Task instructions :: The records that follow must be printed exactly as they are.

Web page revision data
# # # #
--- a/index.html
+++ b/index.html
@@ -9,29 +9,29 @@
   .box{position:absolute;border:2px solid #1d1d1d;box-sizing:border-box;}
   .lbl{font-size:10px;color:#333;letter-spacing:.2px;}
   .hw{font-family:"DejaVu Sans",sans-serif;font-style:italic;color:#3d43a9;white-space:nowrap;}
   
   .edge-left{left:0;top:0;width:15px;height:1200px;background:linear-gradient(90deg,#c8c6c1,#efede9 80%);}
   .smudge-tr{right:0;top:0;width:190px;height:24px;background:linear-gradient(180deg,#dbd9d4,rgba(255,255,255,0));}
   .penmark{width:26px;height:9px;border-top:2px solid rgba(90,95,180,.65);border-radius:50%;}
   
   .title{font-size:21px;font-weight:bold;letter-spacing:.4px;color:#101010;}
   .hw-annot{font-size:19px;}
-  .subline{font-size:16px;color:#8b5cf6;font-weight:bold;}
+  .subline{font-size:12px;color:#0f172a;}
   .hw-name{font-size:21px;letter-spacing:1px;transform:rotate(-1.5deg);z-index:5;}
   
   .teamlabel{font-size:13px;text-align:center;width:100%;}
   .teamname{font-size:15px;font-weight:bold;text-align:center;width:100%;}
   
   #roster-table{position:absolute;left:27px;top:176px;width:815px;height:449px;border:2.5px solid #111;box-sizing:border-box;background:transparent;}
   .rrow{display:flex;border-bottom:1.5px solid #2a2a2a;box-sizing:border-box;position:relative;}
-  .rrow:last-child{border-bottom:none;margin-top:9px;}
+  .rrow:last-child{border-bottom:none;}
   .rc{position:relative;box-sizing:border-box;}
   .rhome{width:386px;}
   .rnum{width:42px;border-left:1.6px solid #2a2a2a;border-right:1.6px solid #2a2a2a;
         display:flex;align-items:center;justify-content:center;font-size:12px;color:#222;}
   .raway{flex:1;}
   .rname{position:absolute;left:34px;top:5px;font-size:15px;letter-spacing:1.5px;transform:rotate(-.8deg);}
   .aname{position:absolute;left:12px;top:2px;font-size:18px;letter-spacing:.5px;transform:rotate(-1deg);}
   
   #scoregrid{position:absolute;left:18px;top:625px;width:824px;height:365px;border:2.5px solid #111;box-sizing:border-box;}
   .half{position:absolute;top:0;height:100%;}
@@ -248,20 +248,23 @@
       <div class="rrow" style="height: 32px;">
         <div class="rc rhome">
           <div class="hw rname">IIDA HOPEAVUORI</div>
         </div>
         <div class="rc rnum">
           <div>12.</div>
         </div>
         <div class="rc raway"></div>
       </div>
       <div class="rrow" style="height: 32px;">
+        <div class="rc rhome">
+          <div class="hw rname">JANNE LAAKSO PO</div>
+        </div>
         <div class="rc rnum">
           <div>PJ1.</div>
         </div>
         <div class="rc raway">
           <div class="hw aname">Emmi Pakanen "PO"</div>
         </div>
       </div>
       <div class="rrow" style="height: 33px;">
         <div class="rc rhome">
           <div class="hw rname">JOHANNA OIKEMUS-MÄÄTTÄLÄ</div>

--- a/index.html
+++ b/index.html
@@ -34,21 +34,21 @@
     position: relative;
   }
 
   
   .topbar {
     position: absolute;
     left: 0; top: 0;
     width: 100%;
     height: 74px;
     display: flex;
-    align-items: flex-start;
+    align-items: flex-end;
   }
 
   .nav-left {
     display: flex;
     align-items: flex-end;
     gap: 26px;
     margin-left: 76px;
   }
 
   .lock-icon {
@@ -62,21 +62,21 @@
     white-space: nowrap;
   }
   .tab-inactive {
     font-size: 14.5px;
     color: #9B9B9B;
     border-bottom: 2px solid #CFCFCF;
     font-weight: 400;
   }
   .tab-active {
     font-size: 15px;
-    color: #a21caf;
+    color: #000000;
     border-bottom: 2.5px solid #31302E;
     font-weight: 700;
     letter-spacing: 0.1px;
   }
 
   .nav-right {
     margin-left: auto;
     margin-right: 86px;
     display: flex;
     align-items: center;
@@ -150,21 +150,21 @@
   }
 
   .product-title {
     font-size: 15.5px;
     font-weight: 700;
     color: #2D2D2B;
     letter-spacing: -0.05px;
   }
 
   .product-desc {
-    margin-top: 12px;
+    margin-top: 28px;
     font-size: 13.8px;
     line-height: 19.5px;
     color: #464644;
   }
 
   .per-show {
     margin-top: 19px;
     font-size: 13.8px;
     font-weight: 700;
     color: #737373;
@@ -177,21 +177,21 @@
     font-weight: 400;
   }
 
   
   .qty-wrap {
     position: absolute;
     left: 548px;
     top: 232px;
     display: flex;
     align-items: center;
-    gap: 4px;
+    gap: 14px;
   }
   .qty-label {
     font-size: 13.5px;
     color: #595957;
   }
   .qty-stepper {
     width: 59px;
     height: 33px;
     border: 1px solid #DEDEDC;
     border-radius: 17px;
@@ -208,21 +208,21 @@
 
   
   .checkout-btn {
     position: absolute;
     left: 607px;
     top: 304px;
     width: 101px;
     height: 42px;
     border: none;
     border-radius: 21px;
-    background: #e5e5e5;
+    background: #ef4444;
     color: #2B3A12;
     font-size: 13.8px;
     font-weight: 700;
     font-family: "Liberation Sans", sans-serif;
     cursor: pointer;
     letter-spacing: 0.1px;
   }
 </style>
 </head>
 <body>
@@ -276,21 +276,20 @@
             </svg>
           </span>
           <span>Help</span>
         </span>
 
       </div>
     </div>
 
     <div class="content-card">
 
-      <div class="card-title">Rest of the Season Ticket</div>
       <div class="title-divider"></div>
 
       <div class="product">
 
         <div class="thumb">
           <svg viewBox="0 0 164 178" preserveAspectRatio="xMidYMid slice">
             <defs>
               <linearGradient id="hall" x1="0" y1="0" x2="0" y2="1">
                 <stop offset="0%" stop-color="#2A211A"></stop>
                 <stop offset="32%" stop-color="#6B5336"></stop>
# # # #
Written reply ::
--- a/index.html
+++ b/index.html
@@ -9,29 +9,29 @@
   .box{position:absolute;border:2px solid #1d1d1d;box-sizing:border-box;}
   .lbl{font-size:10px;color:#333;letter-spacing:.2px;}
   .hw{font-family:"DejaVu Sans",sans-serif;font-style:italic;color:#3d43a9;white-space:nowrap;}
   
   .edge-left{left:0;top:0;width:15px;height:1200px;background:linear-gradient(90deg,#c8c6c1,#efede9 80%);}
   .smudge-tr{right:0;top:0;width:190px;height:24px;background:linear-gradient(180deg,#dbd9d4,rgba(255,255,255,0));}
   .penmark{width:26px;height:9px;border-top:2px solid rgba(90,95,180,.65);border-radius:50%;}
   
   .title{font-size:21px;font-weight:bold;letter-spacing:.4px;color:#101010;}
   .hw-annot{font-size:19px;}
-  .subline{font-size:16px;color:#8b5cf6;font-weight:bold;}
+  .subline{font-size:12px;color:#0f172a;}
   .hw-name{font-size:21px;letter-spacing:1px;transform:rotate(-1.5deg);z-index:5;}
   
   .teamlabel{font-size:13px;text-align:center;width:100%;}
   .teamname{font-size:15px;font-weight:bold;text-align:center;width:100%;}
   
   #roster-table{position:absolute;left:27px;top:176px;width:815px;height:449px;border:2.5px solid #111;box-sizing:border-box;background:transparent;}
   .rrow{display:flex;border-bottom:1.5px solid #2a2a2a;box-sizing:border-box;position:relative;}
-  .rrow:last-child{border-bottom:none;margin-top:9px;}
+  .rrow:last-child{border-bottom:none;}
   .rc{position:relative;box-sizing:border-box;}
   .rhome{width:386px;}
   .rnum{width:42px;border-left:1.6px solid #2a2a2a;border-right:1.6px solid #2a2a2a;
         display:flex;align-items:center;justify-content:center;font-size:12px;color:#222;}
   .raway{flex:1;}
   .rname{position:absolute;left:34px;top:5px;font-size:15px;letter-spacing:1.5px;transform:rotate(-.8deg);}
   .aname{position:absolute;left:12px;top:2px;font-size:18px;letter-spacing:.5px;transform:rotate(-1deg);}
   
   #scoregrid{position:absolute;left:18px;top:625px;width:824px;height:365px;border:2.5px solid #111;box-sizing:border-box;}
   .half{position:absolute;top:0;height:100%;}
@@ -248,20 +248,23 @@
       <div class="rrow" style="height: 32px;">
         <div class="rc rhome">
           <div class="hw rname">IIDA HOPEAVUORI</div>
         </div>
         <div class="rc rnum">
           <div>12.</div>
         </div>
         <div class="rc raway"></div>
       </div>
       <div class="rrow" style="height: 32px;">
+        <div class="rc rhome">
+          <div class="hw rname">JANNE LAAKSO PO</div>
+        </div>
         <div class="rc rnum">
           <div>PJ1.</div>
         </div>
         <div class="rc raway">
           <div class="hw aname">Emmi Pakanen "PO"</div>
         </div>
       </div>
       <div class="rrow" style="height: 33px;">
         <div class="rc rhome">
           <div class="hw rname">JOHANNA OIKEMUS-MÄÄTTÄLÄ</div>

--- a/index.html
+++ b/index.html
@@ -34,21 +34,21 @@
     position: relative;
   }
 
   
   .topbar {
     position: absolute;
     left: 0; top: 0;
     width: 100%;
     height: 74px;
     display: flex;
-    align-items: flex-start;
+    align-items: flex-end;
   }
 
   .nav-left {
     display: flex;
     align-items: flex-end;
     gap: 26px;
     margin-left: 76px;
   }
 
   .lock-icon {
@@ -62,21 +62,21 @@
     white-space: nowrap;
   }
   .tab-inactive {
     font-size: 14.5px;
     color: #9B9B9B;
     border-bottom: 2px solid #CFCFCF;
     font-weight: 400;
   }
   .tab-active {
     font-size: 15px;
-    color: #a21caf;
+    color: #000000;
     border-bottom: 2.5px solid #31302E;
     font-weight: 700;
     letter-spacing: 0.1px;
   }
 
   .nav-right {
     margin-left: auto;
     margin-right: 86px;
     display: flex;
     align-items: center;
@@ -150,21 +150,21 @@
   }
 
   .product-title {
     font-size: 15.5px;
     font-weight: 700;
     color: #2D2D2B;
     letter-spacing: -0.05px;
   }
 
   .product-desc {
-    margin-top: 12px;
+    margin-top: 28px;
     font-size: 13.8px;
     line-height: 19.5px;
     color: #464644;
   }
 
   .per-show {
     margin-top: 19px;
     font-size: 13.8px;
     font-weight: 700;
     color: #737373;
@@ -177,21 +177,21 @@
     font-weight: 400;
   }
 
   
   .qty-wrap {
     position: absolute;
     left: 548px;
     top: 232px;
     display: flex;
     align-items: center;
-    gap: 4px;
+    gap: 14px;
   }
   .qty-label {
     font-size: 13.5px;
     color: #595957;
   }
   .qty-stepper {
     width: 59px;
     height: 33px;
     border: 1px solid #DEDEDC;
     border-radius: 17px;
@@ -208,21 +208,21 @@
 
   
   .checkout-btn {
     position: absolute;
     left: 607px;
     top: 304px;
     width: 101px;
     height: 42px;
     border: none;
     border-radius: 21px;
-    background: #e5e5e5;
+    background: #ef4444;
     color: #2B3A12;
     font-size: 13.8px;
     font-weight: 700;
     font-family: "Liberation Sans", sans-serif;
     cursor: pointer;
     letter-spacing: 0.1px;
   }
 </style>
 </head>
 <body>
@@ -276,21 +276,20 @@
             </svg>
           </span>
           <span>Help</span>
         </span>
 
       </div>
     </div>
 
     <div class="content-card">
 
-      <div class="card-title">Rest of the Season Ticket</div>
       <div class="title-divider"></div>
 
       <div class="product">
 
         <div class="thumb">
           <svg viewBox="0 0 164 178" preserveAspectRatio="xMidYMid slice">
             <defs>
               <linearGradient id="hall" x1="0" y1="0" x2="0" y2="1">
                 <stop offset="0%" stop-color="#2A211A"></stop>
                 <stop offset="32%" stop-color="#6B5336"></stop>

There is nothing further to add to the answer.